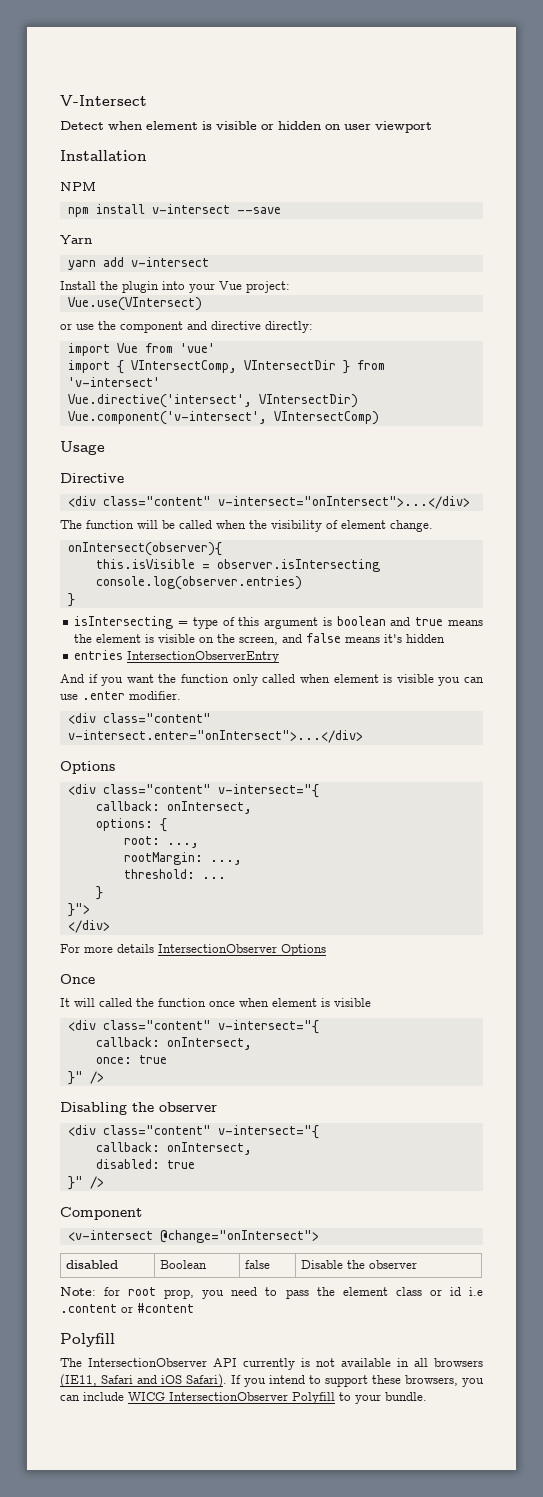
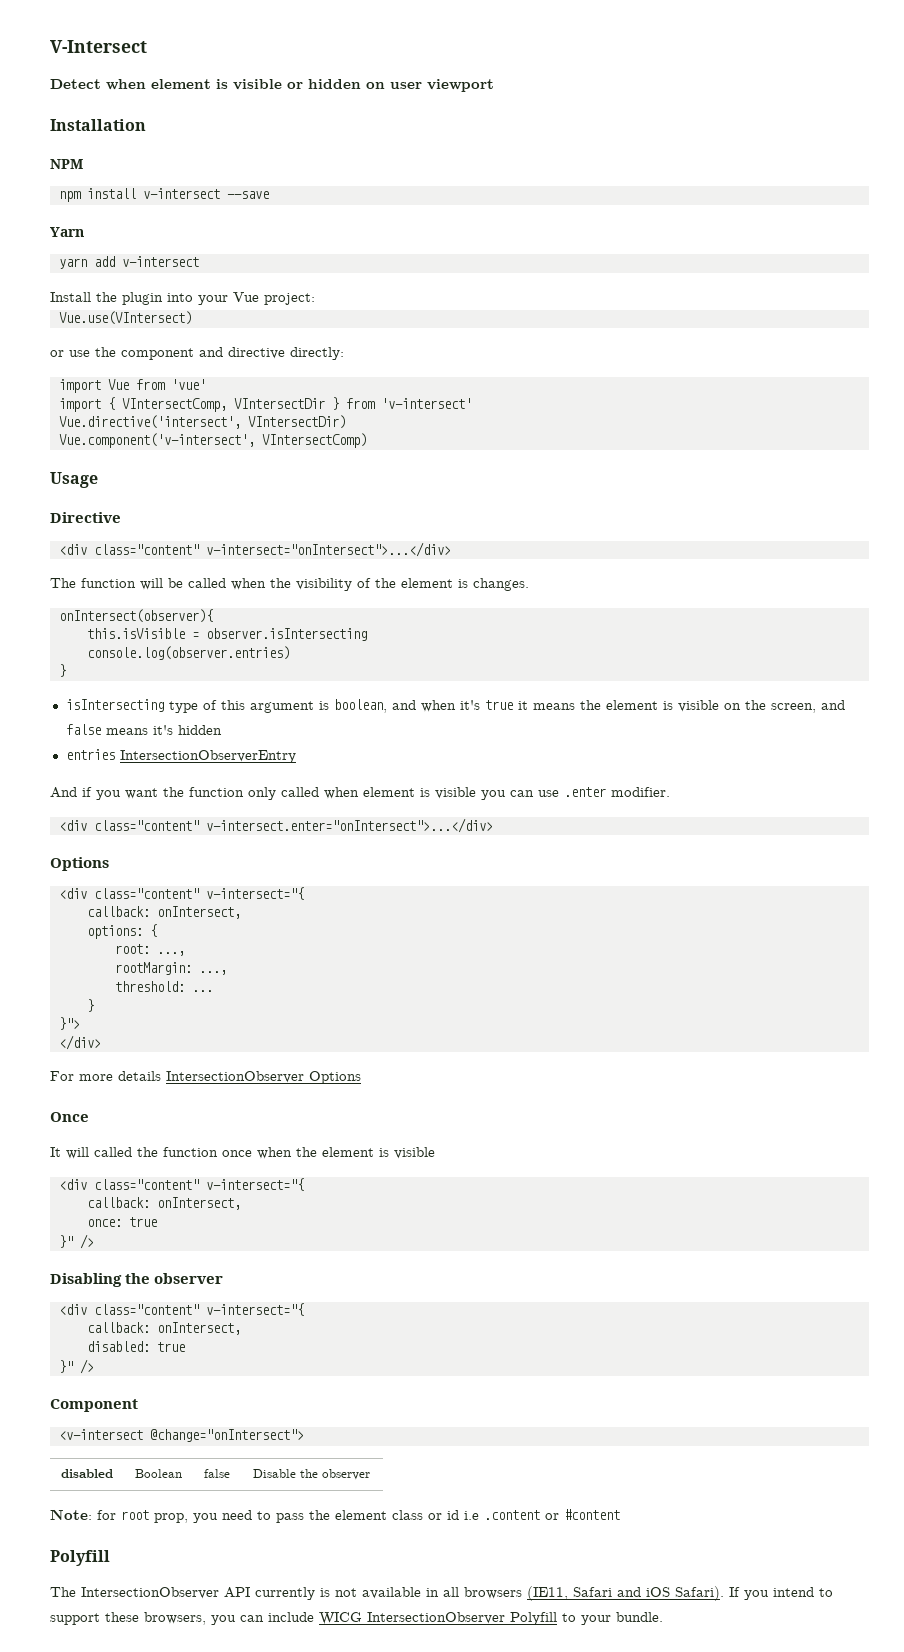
[341,520,433,532] element change. -> [375,578,529,591] the element is changes.
[178,621,189,626] = -> (164, 705) none
[336,616,444,626] boolean and true -> [333,699,528,713] boolean, and when it's true it
(269, 1002) none -> [296,1147,317,1157] the

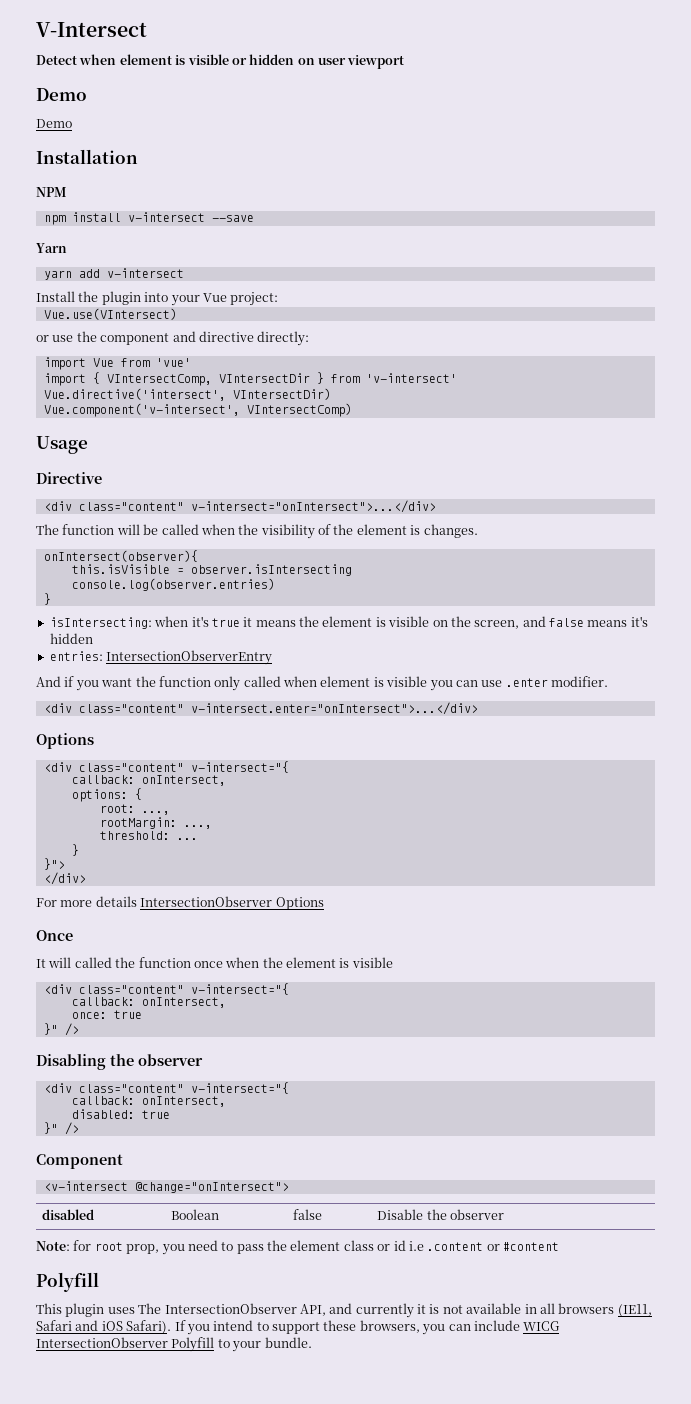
(494, 85) none -> [36,88,87,101] [36,119,72,128] // Demo // Demo
[65,699,416,713] isIntersecting type of this argument is boolean, and -> [49,617,152,629] isIntersecting:
[65,749,115,760] entries -> [49,651,103,661] entries:
[50,1587,315,1600] The IntersectionObserver API currently -> [36,1303,426,1318] This plugin uses The IntersectionObserver API, and currently it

## [How to complete this task]
The reply should consist of a single number: how many lines in the listing contain the word "boolean".

## [Problem solution]
2